En 1939, la famille quitte à la hâte la Tchécoslovaquie occupée par les nazis pour s’installer aux Etats-Unis. Jarmila Novotná est immédiatement engagée au Met de New York. Elle y incarnera une pléiade de rôles du répertoire lyrique, tout en se distinguant des autres chanteuses d’opéra de l’époque, plutôt robustes, par sa silhouette longiligne et élancée, qui la prédestine aussi aux rôles masculins, celui de Cherubin par exemple dans le « Mariage de Figaro ». Un très beau costume noir et décoré de perles, montré dans l’exposition pragoise, évoque un autre personnage qui a remporté beaucoup de succès à Jarmila Novotná, celui de Violetta, héroïne de « La Traviata » de Verdi.

Jarmila Novotná dans le rôle de Violetta dans La Traviata, photo: Wide World Studio
« Au lendemain de la guerre, la famille revient des Etats-Unis et se lance dans la rénovation du château de Liteň dévasté aussi bien par les soldats nazis que soviétiques. Une fois les travaux terminés, Jarmila Novotná et son mari ont déménagé à Liteň avec toutes leurs affaires et tous leurs meubles. Ils pensaient s’y installer pour de bon. Finalement, ils n’y ont passé que l’été 1947. Le château leur a été confisqué après le putsch communiste de février 1948. »

Lors de son deuxième exil américain, Jarmila Novotná continue à se produire sur la scène du Met. Elle joue aussi au cinéma, notamment dans le film « The Search », où elle campe le rôle d’une maman qui cherche désespérément son fils pendant la guerre. Ce petit garçon est incarné par un autre Tchèque, Ivan Jandl, qui remporte pour son exploit un Oscar de la jeunesse. A la fin de sa vie, Jarmila Novotná se rendait souvent dans son pays d’origine, à laquelle elle n’a jamais tourné le dos. Ivana Leidlová :

« Jarmila Novotná a toujours veillé à soutenir son pays d’origine. Lorsqu’elle se produisait à la radio pendant la Deuxième Guerre mondiale, elle terminait à chaque fois par l’hymne tchécoslovaque.

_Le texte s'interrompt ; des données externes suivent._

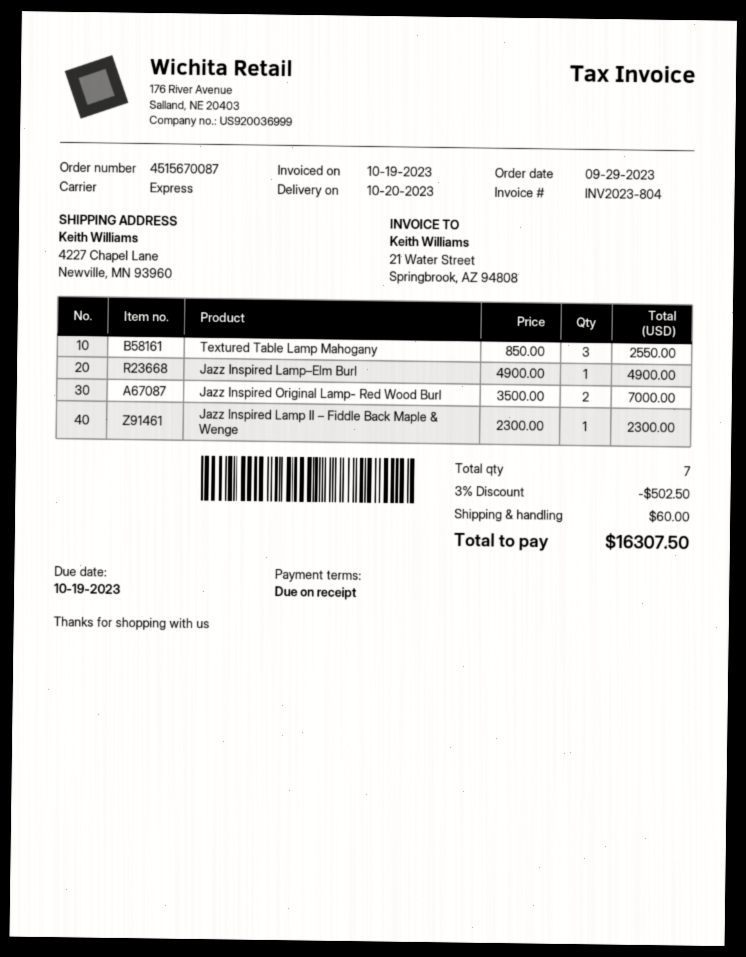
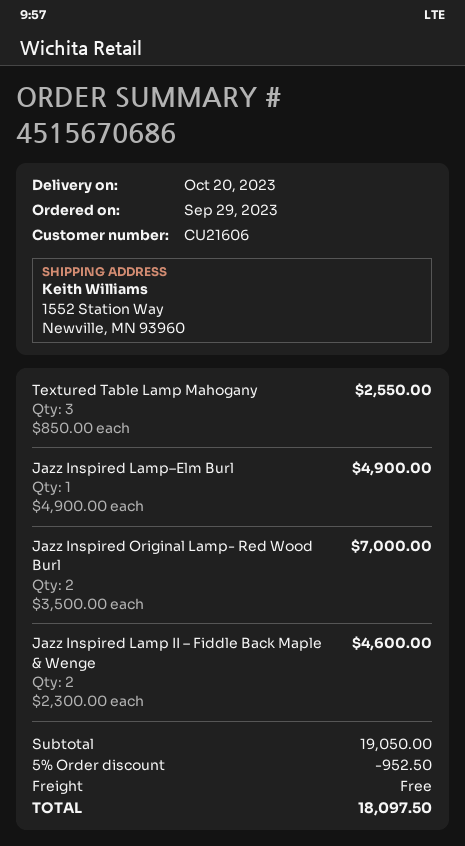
order number: 4515670087 -> 4515670686
ship to: 4227 Chapel Lane, Newville, MN 93960 -> 1552 Station Way, Newville, MN 93960
Jazz Inspired Lamp II – Fiddle Back Maple & Wenge: 1 x 2300.00 = 2300.00 -> 2 x 2300.00 = 4600.00
discount: 3% = 502.50 -> 5% = 952.50
shipping: 60.00 -> 0.00
total: 16307.50 -> 18097.50

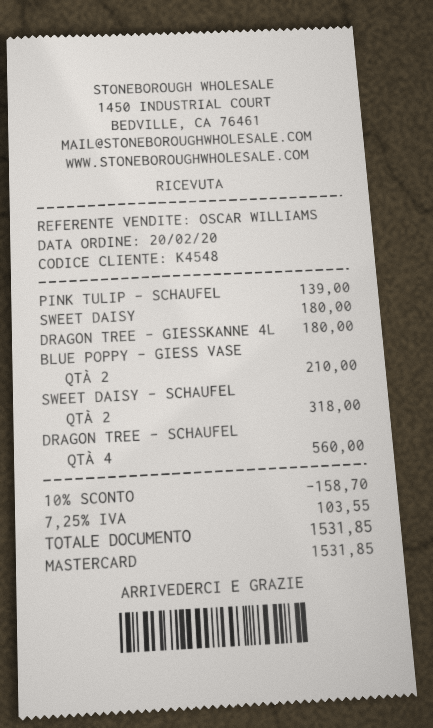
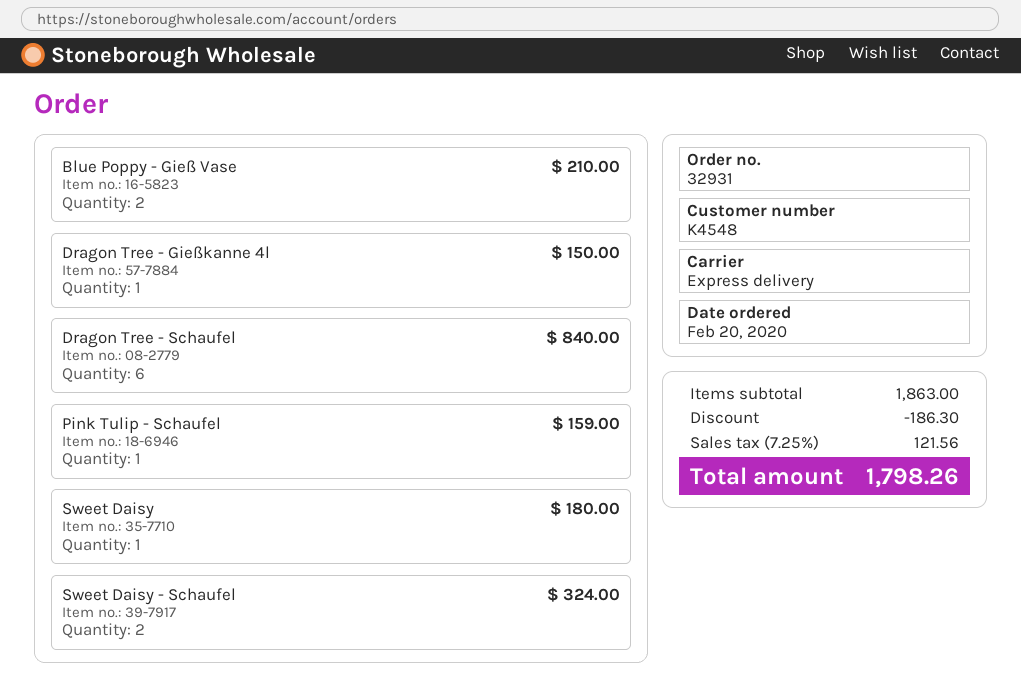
PINK TULIP - SCHAUFEL: 1 for 139.00 -> 1 for 159.00
DRAGON TREE - GIESSKANNE 4L: 1 for 180.00 -> 1 for 150.00
SWEET DAISY - SCHAUFEL: 2 for 318.00 -> 2 for 324.00
DRAGON TREE - SCHAUFEL: 4 for 560.00 -> 6 for 840.00
discount: 158.70 -> 186.30
tax: 7.25% = 103.55 -> 7.25% = 121.56
total: 1531.85 -> 1798.26

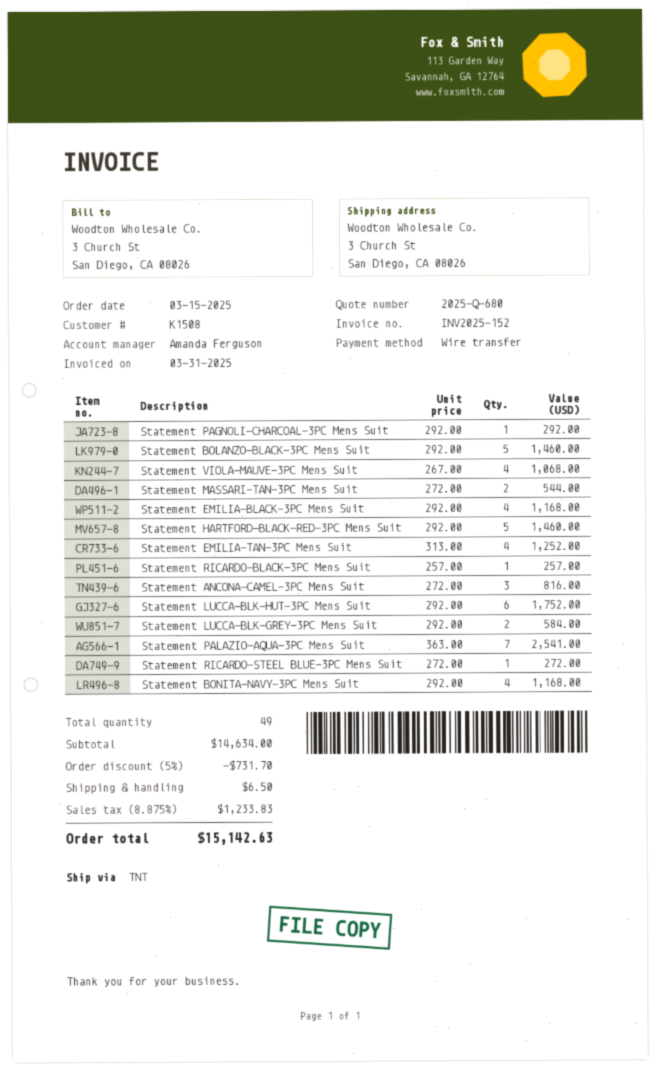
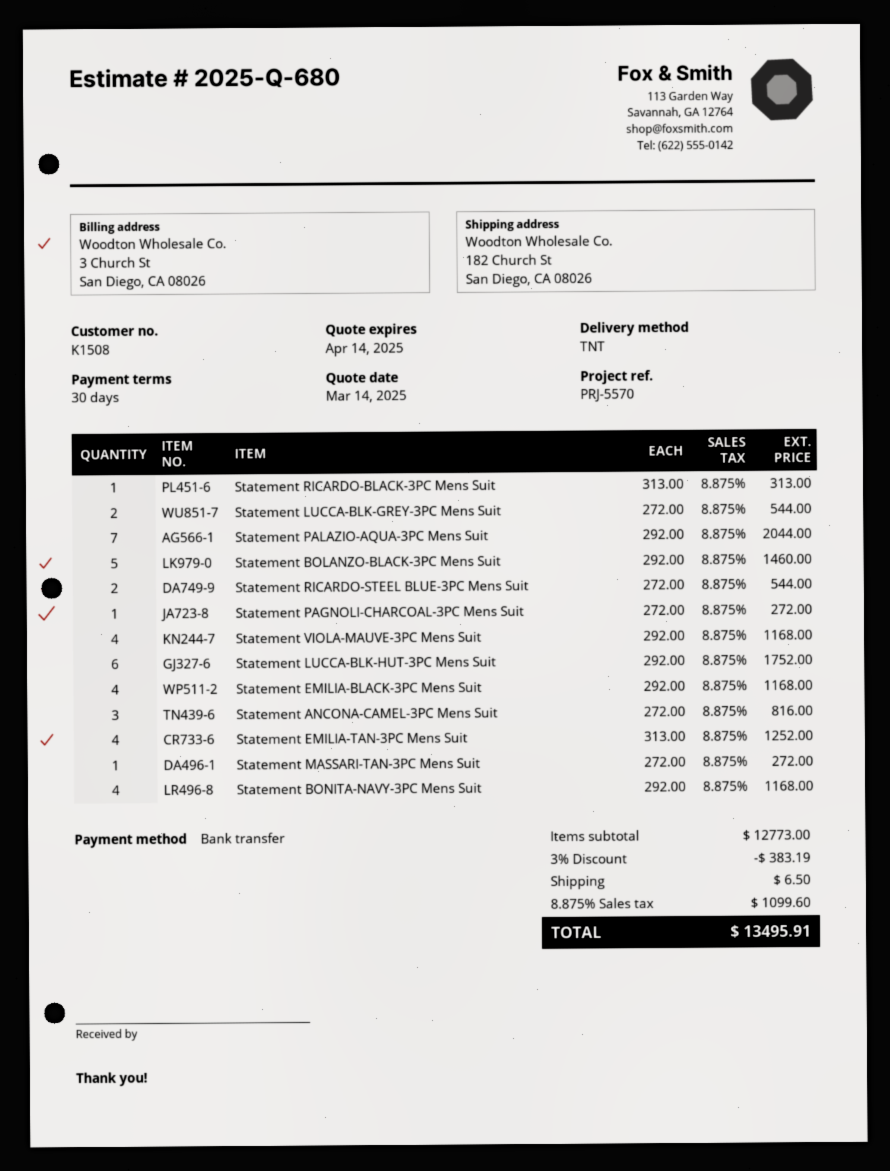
ship to: 3 Church St, San Diego, CA 08026 -> 182 Church St, San Diego, CA 08026
Statement PAGNOLI-CHARCOAL-3PC Mens Suit: 1 x 292.00 = 292.00 -> 1 x 272.00 = 272.00
Statement VIOLA-MAUVE-3PC Mens Suit: 4 x 267.00 = 1068.00 -> 4 x 292.00 = 1168.00
Statement MASSARI-TAN-3PC Mens Suit: 2 x 272.00 = 544.00 -> 1 x 272.00 = 272.00
Statement HARTFORD-BLACK-RED-3PC Mens Suit: 5 x 292.00 = 1460.00 -> none
Statement RICARDO-BLACK-3PC Mens Suit: 1 x 257.00 = 257.00 -> 1 x 313.00 = 313.00
Statement LUCCA-BLK-GREY-3PC Mens Suit: 2 x 292.00 = 584.00 -> 2 x 272.00 = 544.00
Statement PALAZIO-AQUA-3PC Mens Suit: 7 x 363.00 = 2541.00 -> 7 x 292.00 = 2044.00
Statement RICARDO-STEEL BLUE-3PC Mens Suit: 1 x 272.00 = 272.00 -> 2 x 272.00 = 544.00
subtotal: 14634.00 -> 12773.00
discount: 5% = 731.70 -> 3% = 383.19
tax: 8.875% = 1233.83 -> 8.875% = 1099.60
total: 15142.63 -> 13495.91

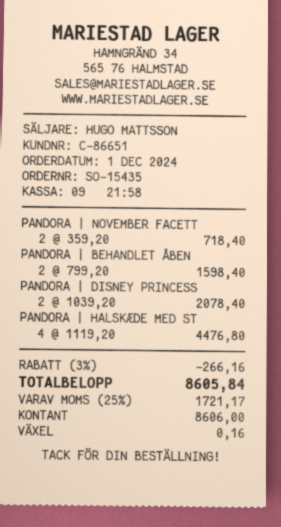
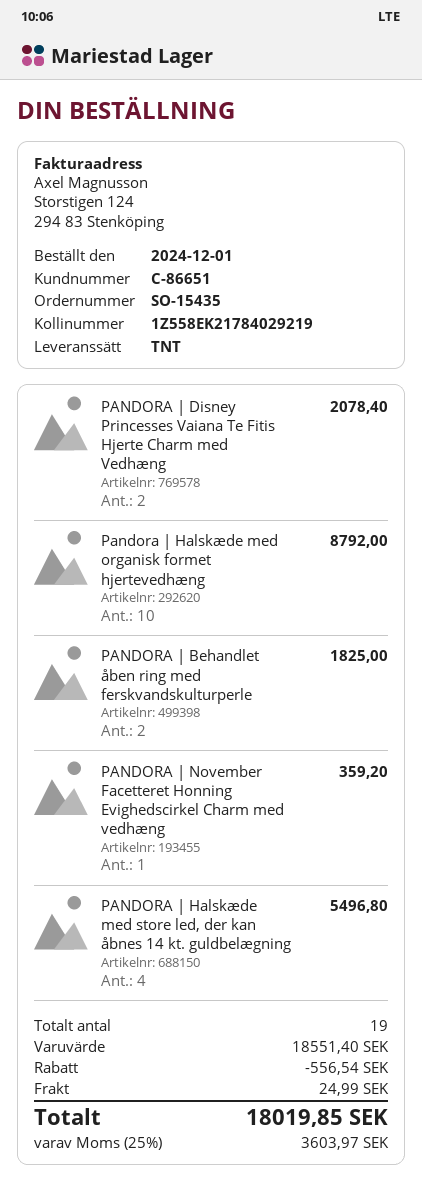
PANDORA | NOVEMBER FACETT: 2 for 718.40 -> 1 for 359.20
PANDORA | BEHANDLET ÅBEN: 2 for 1598.40 -> 2 for 1825.00
PANDORA | HALSKÆDE MED ST: 4 for 4476.80 -> 4 for 5496.80
Pandora | Halskæde med organisk formet hjertevedhæng: none -> 10 for 8792.00
discount: 266.16 -> 556.54
shipping: none -> 24.99
tax: 25% = 1721.17 -> 25% = 3603.97
total: 8605.84 -> 18019.85

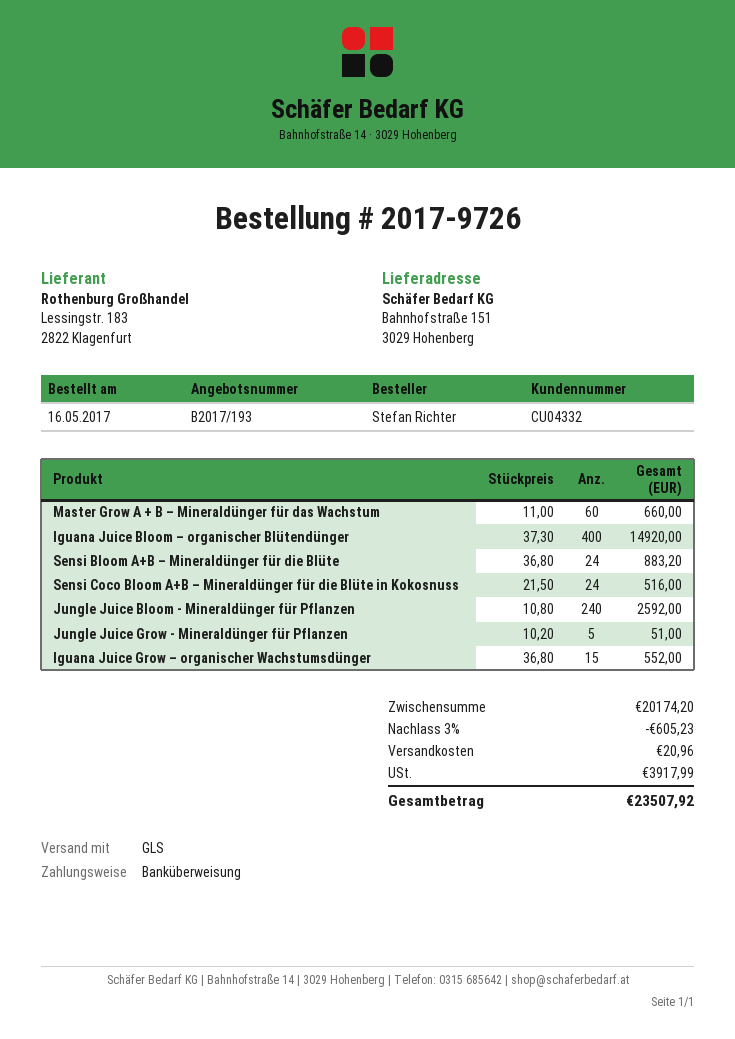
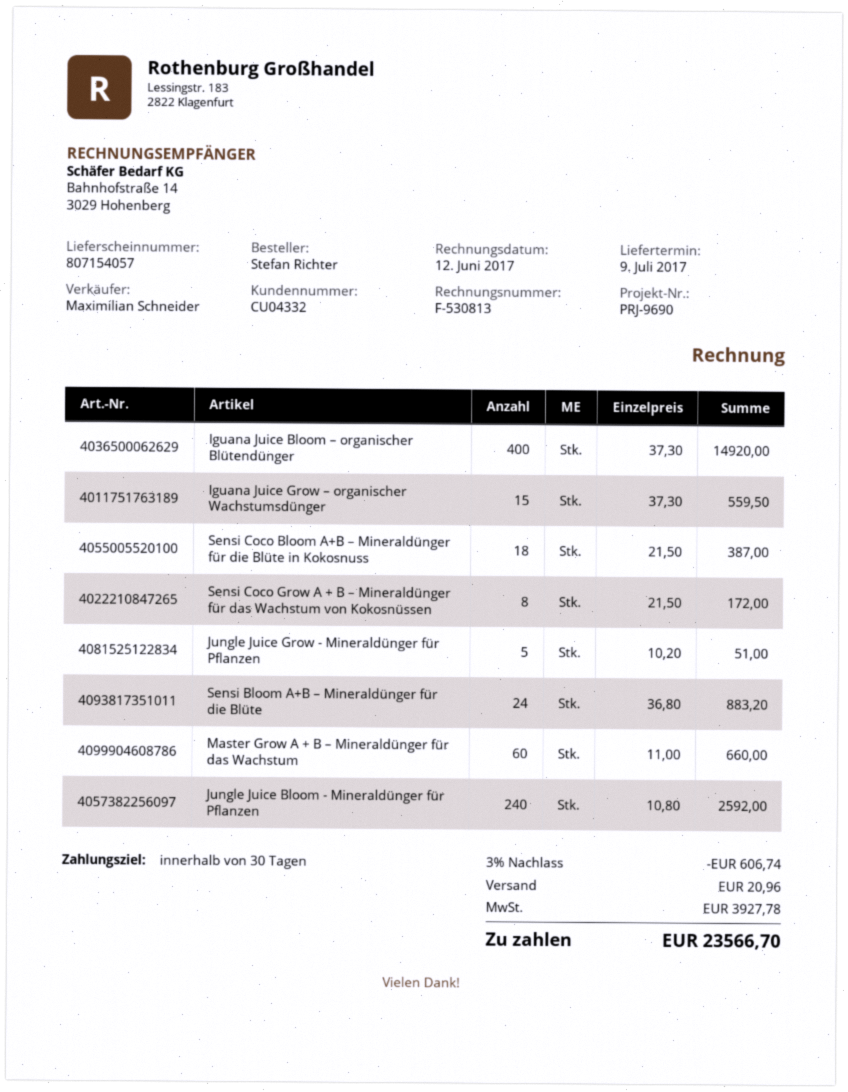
Sensi Coco Bloom A+B – Mineraldünger für die Blüte in Kokosnuss: 24 x 21.50 = 516.00 -> 18 x 21.50 = 387.00
Iguana Juice Grow – organischer Wachstumsdünger: 15 x 36.80 = 552.00 -> 15 x 37.30 = 559.50
Sensi Coco Grow A + B – Mineraldünger für das Wachstum von Kokosnüssen: none -> 8 x 21.50 = 172.00
discount: 3% = 605.23 -> 3% = 606.74
tax: 3917.99 -> 3927.78
total: 23507.92 -> 23566.70

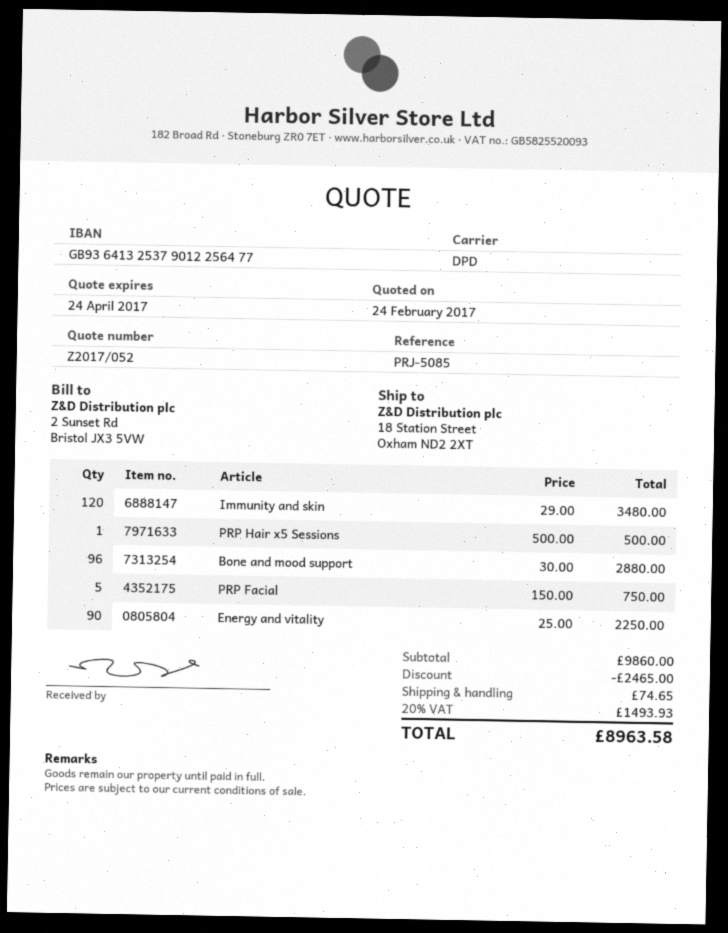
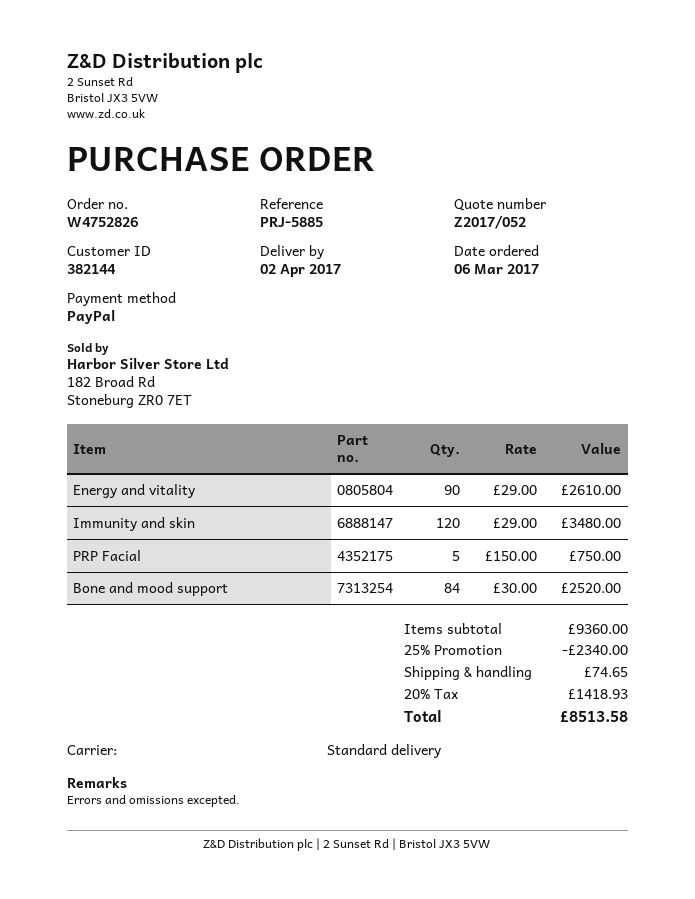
reference: PRJ-5085 -> PRJ-5885
shipping method: DPD -> standard
PRP Hair x5 Sessions: 1 x 500.00 = 500.00 -> none
Bone and mood support: 96 x 30.00 = 2880.00 -> 84 x 30.00 = 2520.00
Energy and vitality: 90 x 25.00 = 2250.00 -> 90 x 29.00 = 2610.00
subtotal: 9860.00 -> 9360.00
discount: 2465.00 -> 2340.00
tax: 20% = 1493.93 -> 20% = 1418.93
total: 8963.58 -> 8513.58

Pendant la guerre, Jarmila Novotná et Jan Masaryk, qui l’accompagnait au piano, ont enregistré un cycle de chansons populaires tchèques intitulé ‘Les chansons de Lidice’, à la mémoire du village de Bohême rasé par les nazis. C’était un message de soutien très fort qu’ils ont transmis à leurs compatriotes. On connaît aussi des photos qui datent de l’après-guerre sur lesquelles on la voit assister au décollage d’un avion transportant une aide matérielle en Tchécoslovaquie. A partir des années 1980, alors qu’elle vivait encore à New York, Jarmila Novotná a apporté son soutien à de jeunes talents tchèques et slovaques comme le chanteur Peter Dvorský ou le chef d’orchestre Jiří Bělohlávek, qui cherchaient à s’imposer sur la scène internationale. »

Jarmila Novotná avec Václav Havel en 1991, photo: Magdalena Hrozínková
Décorée juste après la Révolution de velours par l’ancien président Václav Havel, Jarmila Novotná a initié la création d’un concours de chant portant son nom et organisé chaque année à Karlovy Vary. En attendant un concert en hommage à Jarmila Novotná qui aura lieu cet automne à Prague, voici une mélodie populaire qu’elle a interprétée et qui a sans doute enchanté le président Masaryk - « Ach synku, synku ».

L’exposition consacrée à la soprano Jarmila Novotná reste ouverte jusqu’au 28 mai prochain dans le Couloir mythologique du palais Wallenstein, dans le quartier pragois de Malá Strana. Elle est accessible seulement le week-end et le lundi 8 mai, à l’occasion de la Journée portes ouvertes au Sénat tchèque, de 10h00 à 17h00. L’entrée est libre.